__Dataset excerpts__.
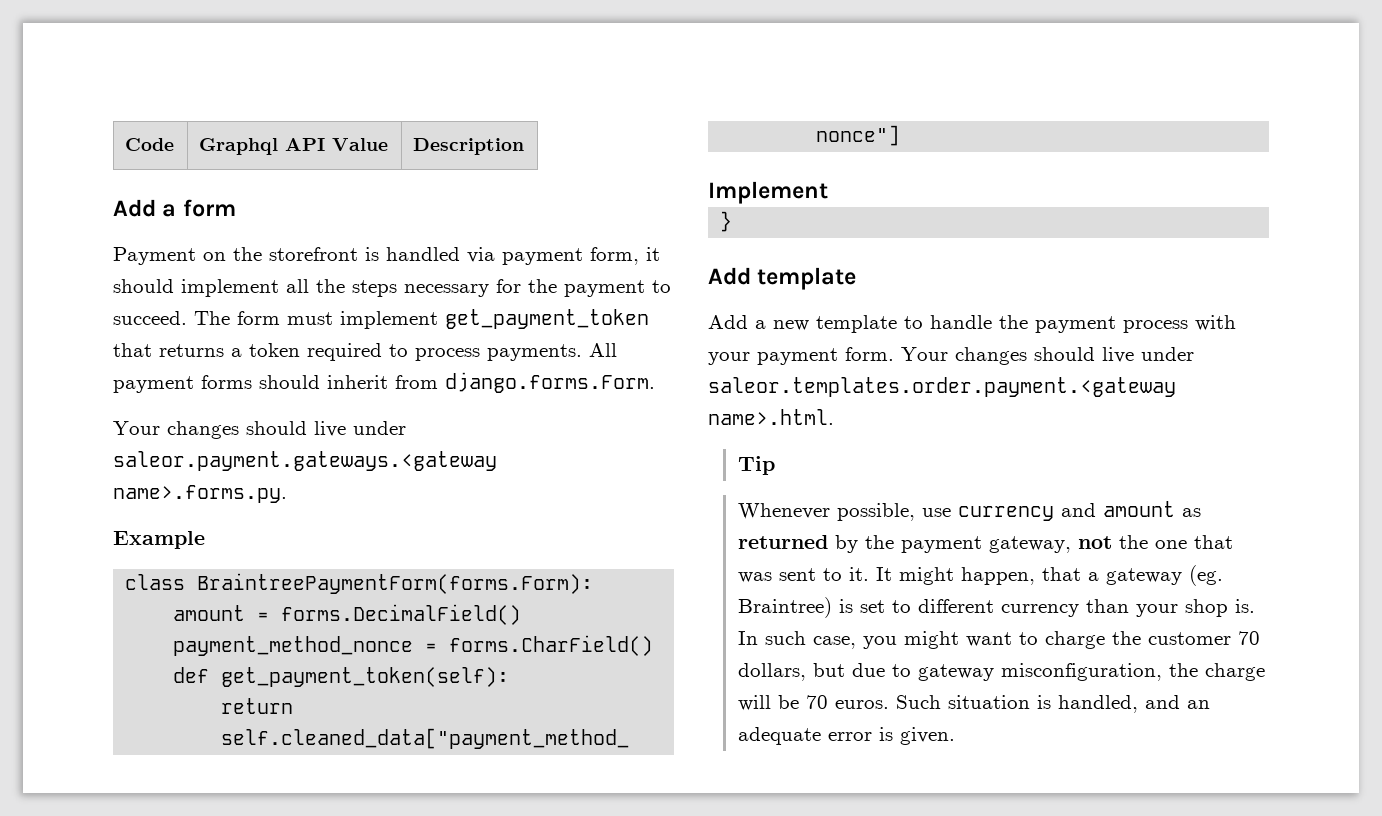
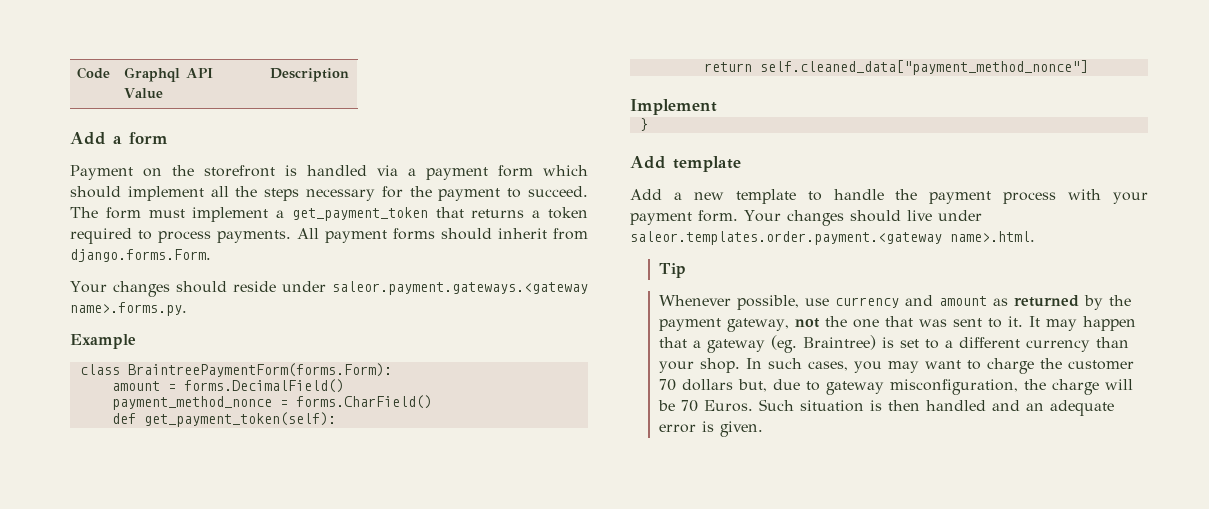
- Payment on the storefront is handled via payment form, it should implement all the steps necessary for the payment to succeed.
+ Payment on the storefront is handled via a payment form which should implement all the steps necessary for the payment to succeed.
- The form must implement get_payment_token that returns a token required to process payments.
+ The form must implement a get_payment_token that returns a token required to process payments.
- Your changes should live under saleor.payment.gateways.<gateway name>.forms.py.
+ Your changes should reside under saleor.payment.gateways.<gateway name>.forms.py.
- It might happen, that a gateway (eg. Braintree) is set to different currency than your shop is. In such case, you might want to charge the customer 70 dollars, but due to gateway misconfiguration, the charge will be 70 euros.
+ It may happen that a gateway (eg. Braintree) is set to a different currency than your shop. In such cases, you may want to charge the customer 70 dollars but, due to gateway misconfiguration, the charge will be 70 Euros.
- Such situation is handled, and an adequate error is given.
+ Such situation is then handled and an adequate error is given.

__Task to complete__. Every line of the data should be transcribed exactly. Omit the images.

__Exercise solution__.
- Payment on the storefront is handled via payment form, it should implement all the steps necessary for the payment to succeed.
+ Payment on the storefront is handled via a payment form which should implement all the steps necessary for the payment to succeed.
- The form must implement get_payment_token that returns a token required to process payments.
+ The form must implement a get_payment_token that returns a token required to process payments.
- Your changes should live under saleor.payment.gateways.<gateway name>.forms.py.
+ Your changes should reside under saleor.payment.gateways.<gateway name>.forms.py.
- It might happen, that a gateway (eg. Braintree) is set to different currency than your shop is. In such case, you might want to charge the customer 70 dollars, but due to gateway misconfiguration, the charge will be 70 euros.
+ It may happen that a gateway (eg. Braintree) is set to a different currency than your shop. In such cases, you may want to charge the customer 70 dollars but, due to gateway misconfiguration, the charge will be 70 Euros.
- Such situation is handled, and an adequate error is given.
+ Such situation is then handled and an adequate error is given.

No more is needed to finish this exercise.